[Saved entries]
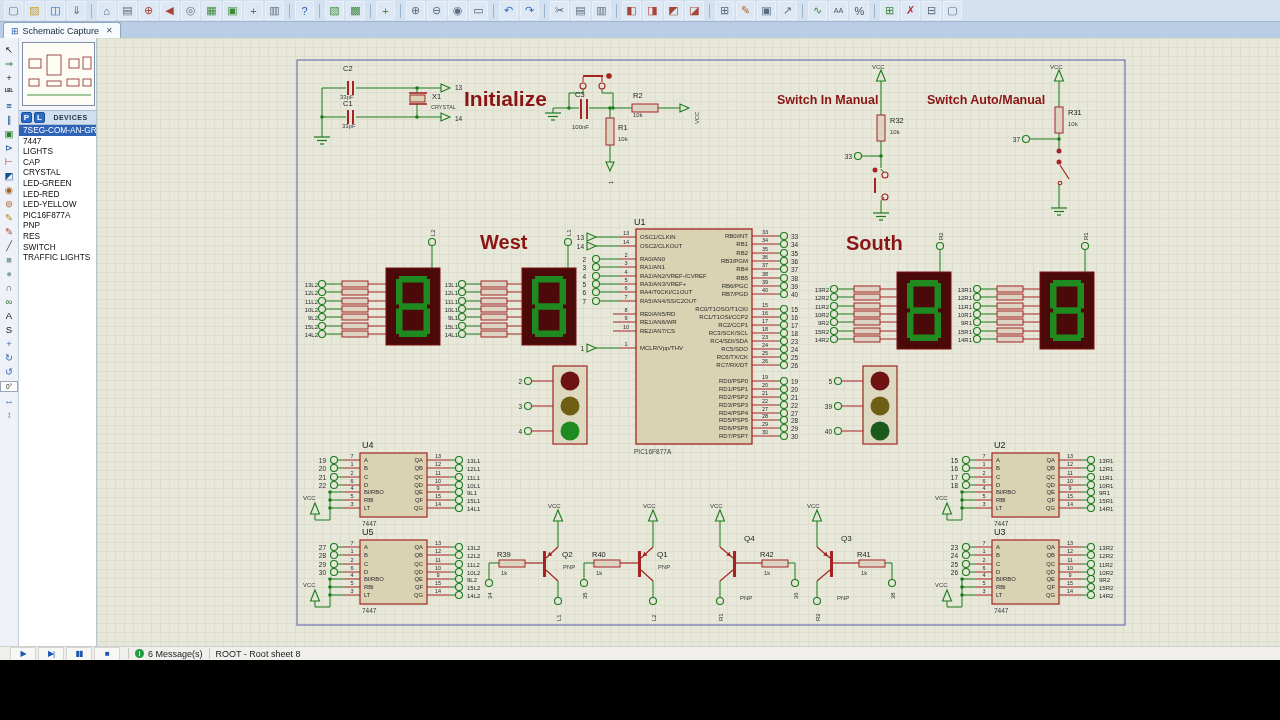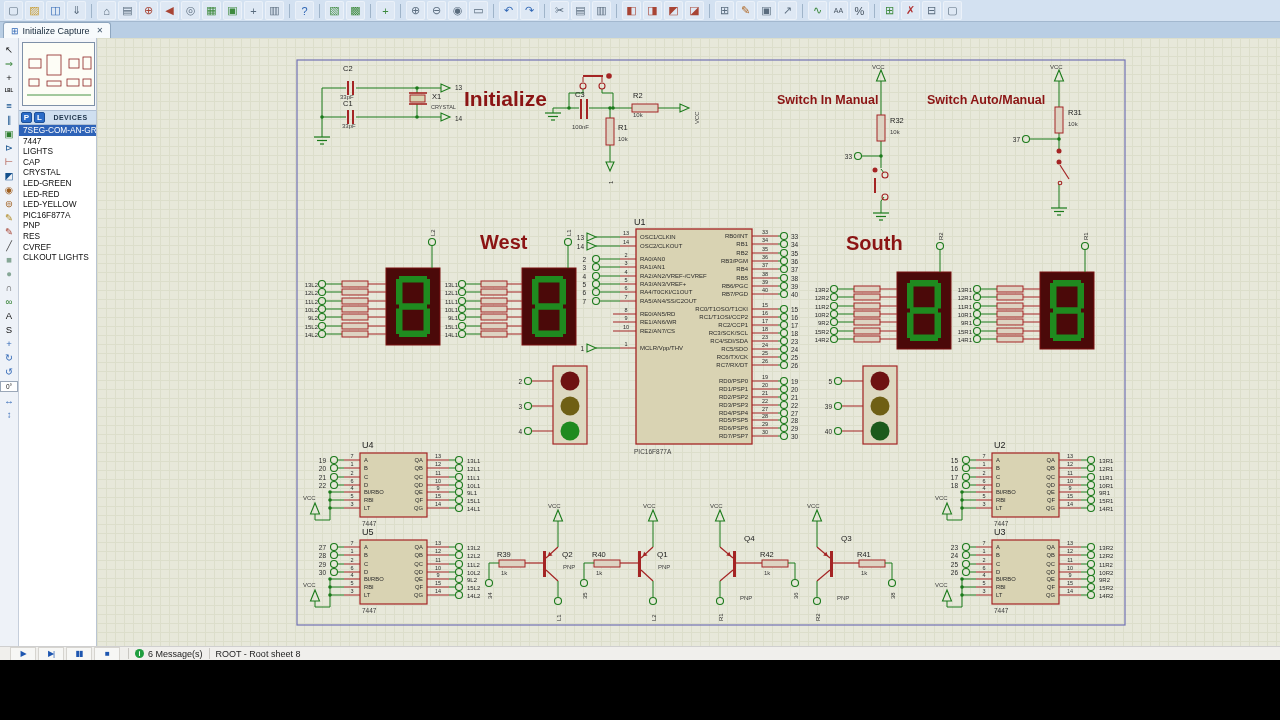--- a/index.html
+++ b/index.html
@@ -101,7 +101,7 @@
   <div id="tabbar">
     <div class="tab">
       <span class="tabicon">⊞</span>
-      <span>Initialize Capture</span>
+      <span>Schematic Capture</span>
       <span class="tabclose">✕</span>
     </div>
   </div>

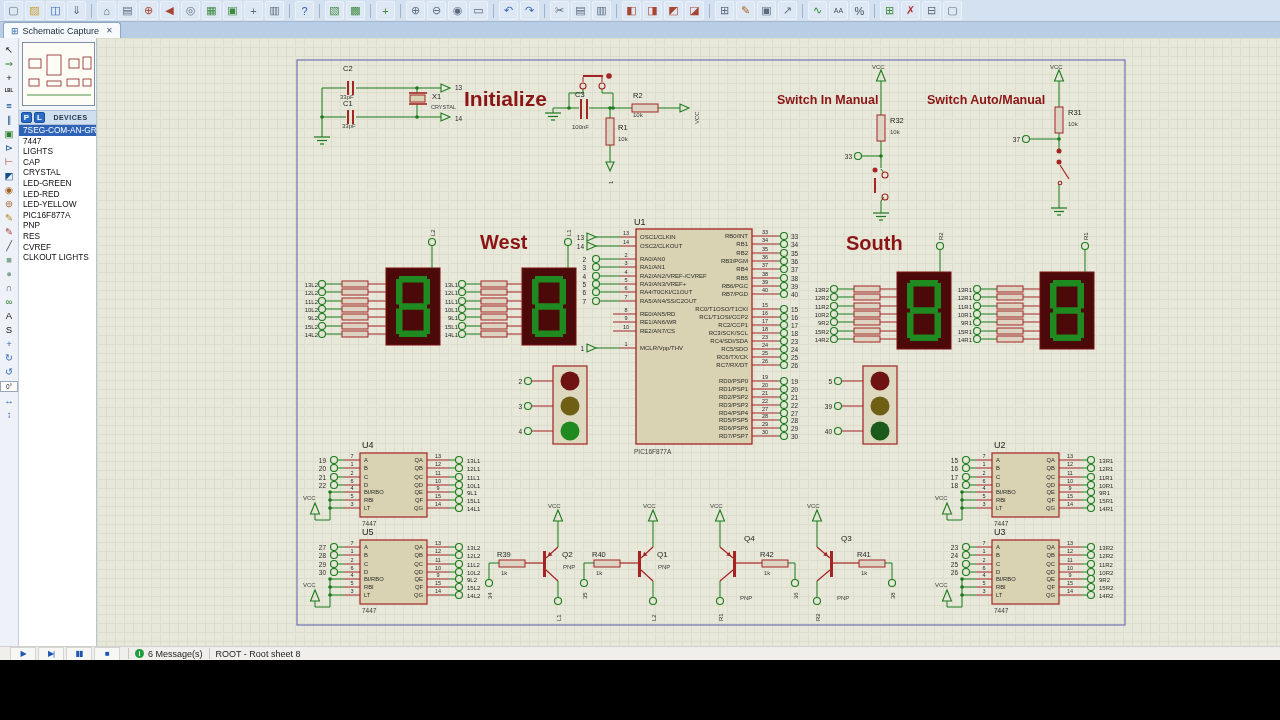--- a/index.html
+++ b/index.html
@@ -163,7 +163,7 @@
         <div class="dev">PIC16F877A</div>
         <div class="dev">PNP</div>
         <div class="dev">RES</div>
-        <div class="dev">CVREF</div>
+        <div class="dev">SWITCH</div>
         <div class="dev">CLKOUT LIGHTS</div>
       </div>
   </div>

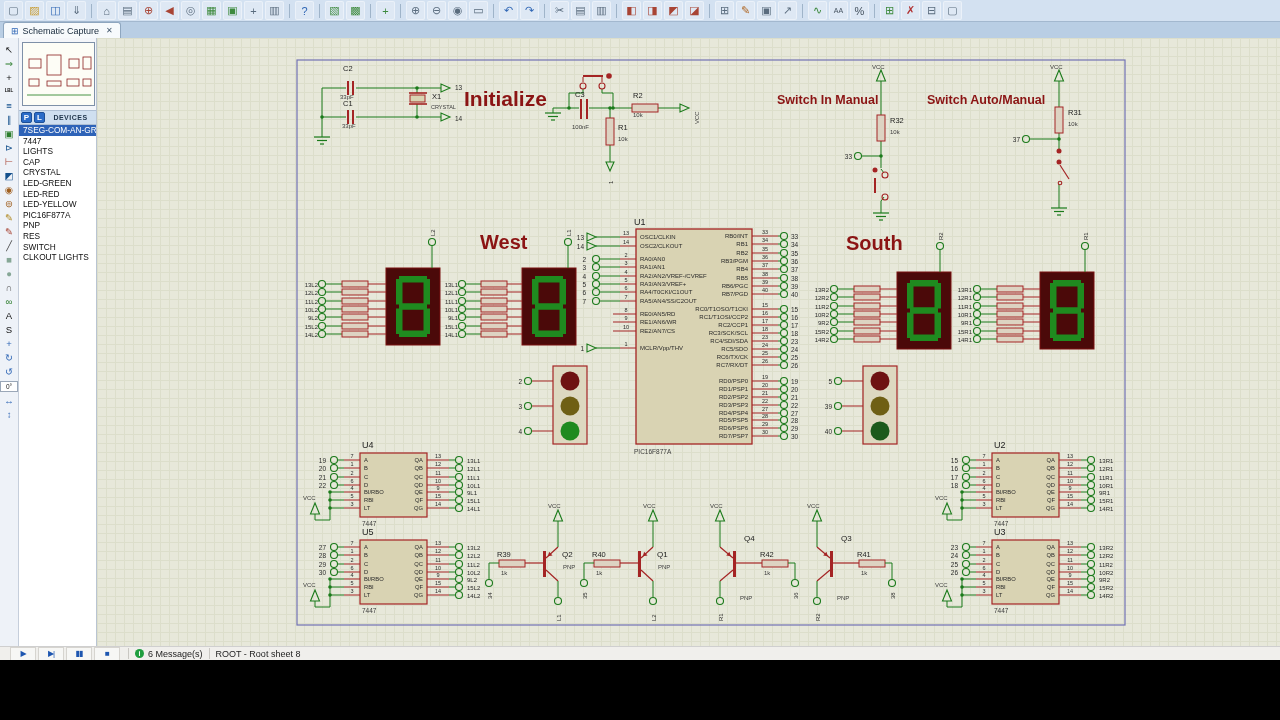--- a/index.html
+++ b/index.html
@@ -164,7 +164,7 @@
         <div class="dev">PNP</div>
         <div class="dev">RES</div>
         <div class="dev">SWITCH</div>
-        <div class="dev">CLKOUT LIGHTS</div>
+        <div class="dev">TRAFFIC LIGHTS</div>
       </div>
   </div>
   <div id="canvas">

> Exercise details
In the records above, find every line that contains the word "SWITCH" and copy it.

> Finished task
+        <div class="dev">SWITCH</div>
         <div class="dev">SWITCH</div>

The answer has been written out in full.